◆ Exercise details
Your task is to retype every entry exactly, omitting nothing.

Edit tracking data
-------

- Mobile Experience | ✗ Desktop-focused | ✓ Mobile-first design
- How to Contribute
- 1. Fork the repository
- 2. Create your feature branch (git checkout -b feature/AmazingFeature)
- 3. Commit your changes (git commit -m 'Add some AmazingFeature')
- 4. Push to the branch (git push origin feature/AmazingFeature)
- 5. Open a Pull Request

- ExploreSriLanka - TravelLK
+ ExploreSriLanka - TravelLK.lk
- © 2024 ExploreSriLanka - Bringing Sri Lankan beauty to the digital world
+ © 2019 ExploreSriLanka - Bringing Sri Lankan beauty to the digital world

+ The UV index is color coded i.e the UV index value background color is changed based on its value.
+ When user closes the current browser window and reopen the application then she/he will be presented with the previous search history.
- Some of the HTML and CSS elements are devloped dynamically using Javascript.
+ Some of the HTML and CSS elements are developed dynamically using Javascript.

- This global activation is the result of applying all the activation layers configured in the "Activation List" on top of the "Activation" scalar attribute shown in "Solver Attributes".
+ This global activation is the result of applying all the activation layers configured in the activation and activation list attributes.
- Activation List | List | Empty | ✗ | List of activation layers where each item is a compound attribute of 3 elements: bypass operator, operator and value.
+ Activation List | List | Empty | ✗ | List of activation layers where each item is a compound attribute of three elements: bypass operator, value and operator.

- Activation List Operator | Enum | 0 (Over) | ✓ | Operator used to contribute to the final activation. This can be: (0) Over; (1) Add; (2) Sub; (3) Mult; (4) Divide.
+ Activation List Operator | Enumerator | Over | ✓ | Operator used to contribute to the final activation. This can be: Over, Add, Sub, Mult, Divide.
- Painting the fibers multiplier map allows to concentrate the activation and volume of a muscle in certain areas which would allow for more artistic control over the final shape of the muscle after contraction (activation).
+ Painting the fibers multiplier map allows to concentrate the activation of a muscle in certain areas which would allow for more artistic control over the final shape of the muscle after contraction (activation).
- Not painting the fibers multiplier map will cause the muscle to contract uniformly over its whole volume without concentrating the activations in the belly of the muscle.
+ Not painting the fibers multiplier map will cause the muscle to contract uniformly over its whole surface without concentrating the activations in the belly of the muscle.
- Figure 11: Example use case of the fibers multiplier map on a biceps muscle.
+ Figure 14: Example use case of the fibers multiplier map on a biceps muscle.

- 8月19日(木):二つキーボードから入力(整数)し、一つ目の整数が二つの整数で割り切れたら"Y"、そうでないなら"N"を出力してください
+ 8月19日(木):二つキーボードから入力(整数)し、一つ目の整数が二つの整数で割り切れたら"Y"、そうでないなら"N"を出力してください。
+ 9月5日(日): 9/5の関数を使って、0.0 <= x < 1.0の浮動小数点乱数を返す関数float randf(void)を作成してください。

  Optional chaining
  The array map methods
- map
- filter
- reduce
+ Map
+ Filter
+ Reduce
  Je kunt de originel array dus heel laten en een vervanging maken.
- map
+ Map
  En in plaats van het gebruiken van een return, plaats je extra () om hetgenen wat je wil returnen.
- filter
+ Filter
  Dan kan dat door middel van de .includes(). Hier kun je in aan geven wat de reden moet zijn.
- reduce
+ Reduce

-------

◆ Worked solution
- Mobile Experience | ✗ Desktop-focused | ✓ Mobile-first design
- How to Contribute
- 1. Fork the repository
- 2. Create your feature branch (git checkout -b feature/AmazingFeature)
- 3. Commit your changes (git commit -m 'Add some AmazingFeature')
- 4. Push to the branch (git push origin feature/AmazingFeature)
- 5. Open a Pull Request

- ExploreSriLanka - TravelLK
+ ExploreSriLanka - TravelLK.lk
- © 2024 ExploreSriLanka - Bringing Sri Lankan beauty to the digital world
+ © 2019 ExploreSriLanka - Bringing Sri Lankan beauty to the digital world

+ The UV index is color coded i.e the UV index value background color is changed based on its value.
+ When user closes the current browser window and reopen the application then she/he will be presented with the previous search history.
- Some of the HTML and CSS elements are devloped dynamically using Javascript.
+ Some of the HTML and CSS elements are developed dynamically using Javascript.

- This global activation is the result of applying all the activation layers configured in the "Activation List" on top of the "Activation" scalar attribute shown in "Solver Attributes".
+ This global activation is the result of applying all the activation layers configured in the activation and activation list attributes.
- Activation List | List | Empty | ✗ | List of activation layers where each item is a compound attribute of 3 elements: bypass operator, operator and value.
+ Activation List | List | Empty | ✗ | List of activation layers where each item is a compound attribute of three elements: bypass operator, value and operator.

- Activation List Operator | Enum | 0 (Over) | ✓ | Operator used to contribute to the final activation. This can be: (0) Over; (1) Add; (2) Sub; (3) Mult; (4) Divide.
+ Activation List Operator | Enumerator | Over | ✓ | Operator used to contribute to the final activation. This can be: Over, Add, Sub, Mult, Divide.
- Painting the fibers multiplier map allows to concentrate the activation and volume of a muscle in certain areas which would allow for more artistic control over the final shape of the muscle after contraction (activation).
+ Painting the fibers multiplier map allows to concentrate the activation of a muscle in certain areas which would allow for more artistic control over the final shape of the muscle after contraction (activation).
- Not painting the fibers multiplier map will cause the muscle to contract uniformly over its whole volume without concentrating the activations in the belly of the muscle.
+ Not painting the fibers multiplier map will cause the muscle to contract uniformly over its whole surface without concentrating the activations in the belly of the muscle.
- Figure 11: Example use case of the fibers multiplier map on a biceps muscle.
+ Figure 14: Example use case of the fibers multiplier map on a biceps muscle.

- 8月19日(木):二つキーボードから入力(整数)し、一つ目の整数が二つの整数で割り切れたら"Y"、そうでないなら"N"を出力してください
+ 8月19日(木):二つキーボードから入力(整数)し、一つ目の整数が二つの整数で割り切れたら"Y"、そうでないなら"N"を出力してください。
+ 9月5日(日): 9/5の関数を使って、0.0 <= x < 1.0の浮動小数点乱数を返す関数float randf(void)を作成してください。

  Optional chaining
  The array map methods
- map
- filter
- reduce
+ Map
+ Filter
+ Reduce
  Je kunt de originel array dus heel laten en een vervanging maken.
- map
+ Map
  En in plaats van het gebruiken van een return, plaats je extra () om hetgenen wat je wil returnen.
- filter
+ Filter
  Dan kan dat door middel van de .includes(). Hier kun je in aan geven wat de reden moet zijn.
- reduce
+ Reduce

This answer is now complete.